On Tender Hearts
The cold stings my face awake, and the sun squints my eyes. It’s a day to be grateful. I drop my boys with a sitter, and I get in my van, sit in the beautiful quiet for a minute counting the points of ice crystals on glass. Then I pull up to the local superstore and unfold my list.
It says, “find the fat pencils for school,” so on my way to supplies, my mind drifts to the ones in my life who suffer, the daughter in ICU, the son turned prodigal, the house burned down, the child that heaven holds. In this fast-whirling stage of motherhood, somehow superstores have become my new place to internally cry out. I guess this is because I go there alone, while my showers are usually accompanied by a chorus of “can-we-eat-yets.”
Today, I see in the medicine aisle the generational pull of a mother over her daughter, the dyed hair, the dark circles. I see the man who oomphs his way behind a cart, each step a heaved effort. It’s easy to be so aware of pain that I can’t contain it, then I become the one who draws attention, tears surfacing and embarrassing.
I complain about it a lot. Lord, why am I so emotional? Why such empathy? Why did that flash mob on YouTube make me squall like a child?!
And every time, I get the same response and that feeling I hope my children get when I tell them that I love specific things about them. That’s how I like you, I hear.
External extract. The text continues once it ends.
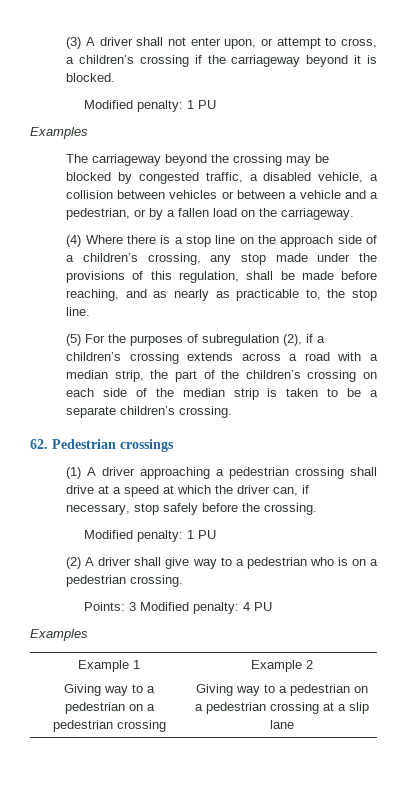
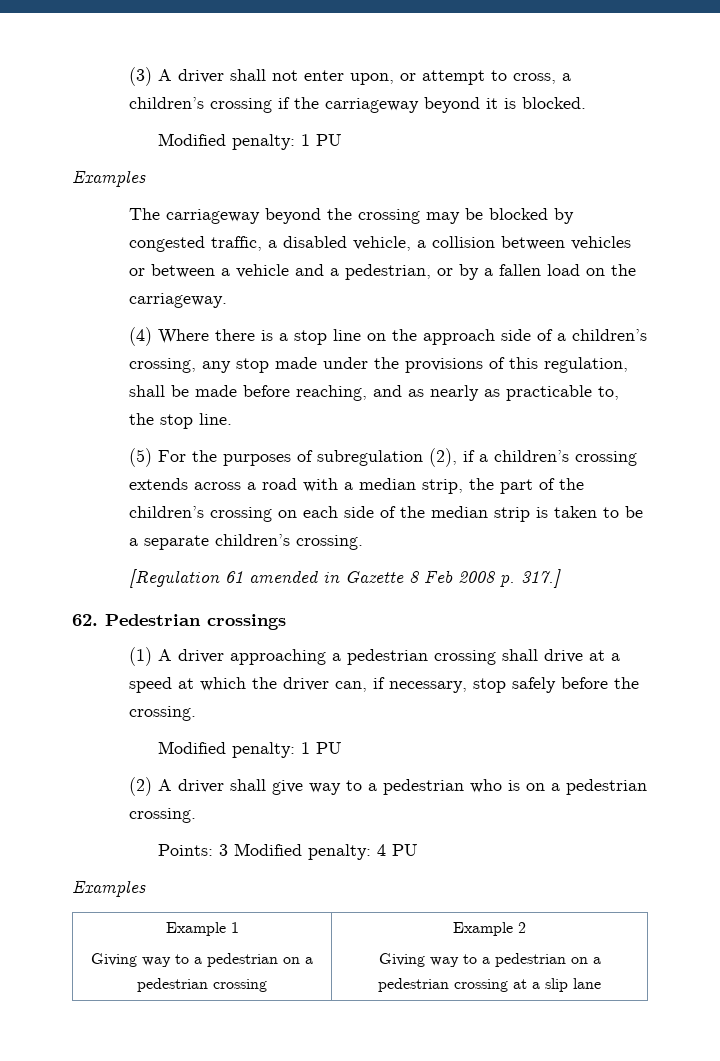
+ [Regulation 61 amended in Gazette 8 Feb 2008 p. 317.]

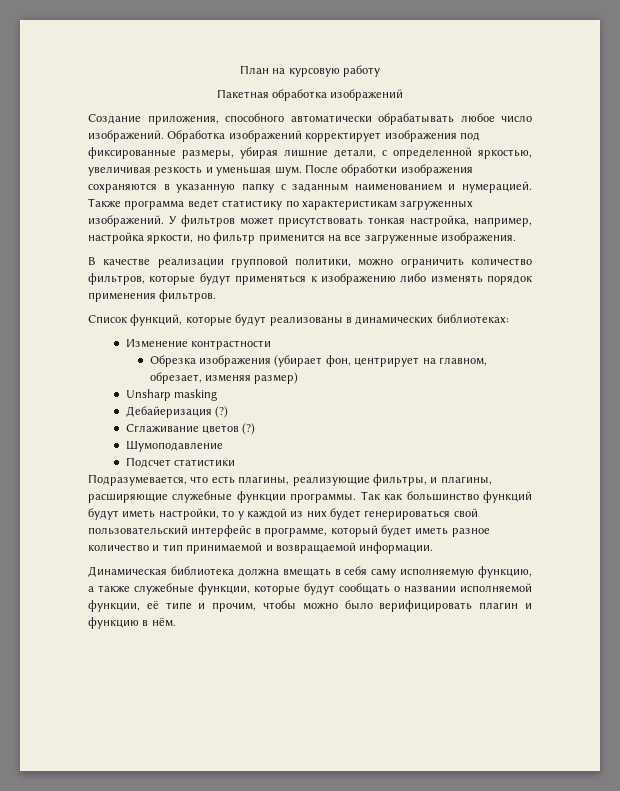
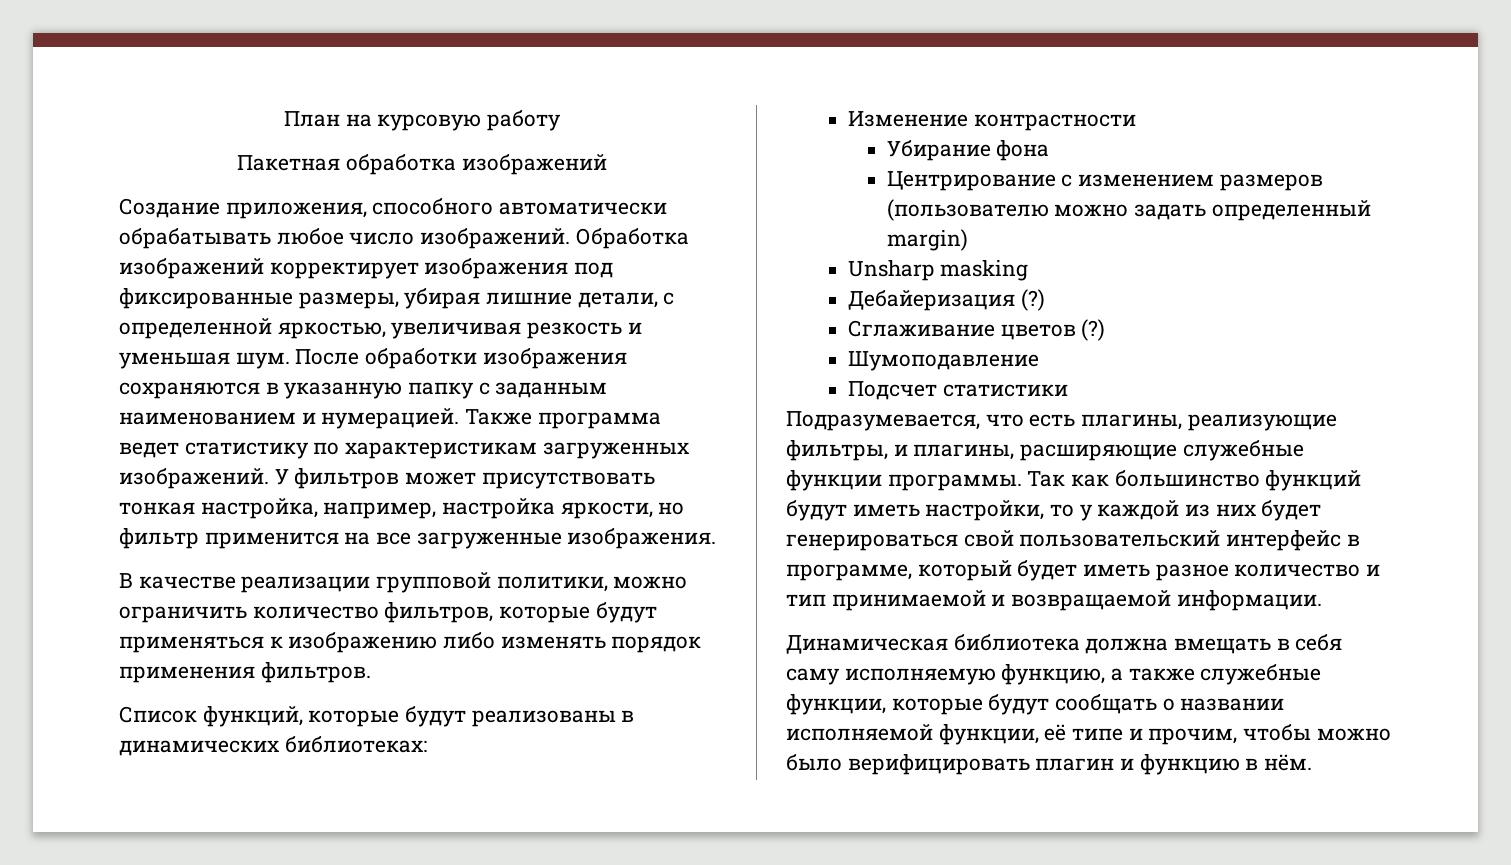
- Обрезка изображения (убирает фон, центрирует на главном, обрезает, изменяя размер)
+ Убирание фона
+ Центрирование с изменением размеров (пользователю можно задать определенный margin)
Could it be that sometimes I confuse a depressive nature with the nature of the Spirit to bear the burdens of others with honor? Could it be that I was made this way at my new birth, to find the yoke, get beneath it, and walk along with Christ? With Christ, the burden is light, but He never said there wouldn’t be burden.
He never said this world wasn’t as delicate as breath, as ice crystals on car windows. He never said, follow me, and you won’t feel a thing. The skin, the heart is tender, and there the impression of Christ bears down.
I want to let it be that way, let my love be tender like His, our fragility like glass centered in calm Creator hands.
This was originally posted January 14, 2011, and I hope I’ve matured since then in how I release the burdens I bear to the Lord. Still, I’m reminding myself today all the different ways He’s made us for His glory. Many times we’re ashamed of it, but if we embrace it, we’re much more likely to mature in our gifts. Thank goodness.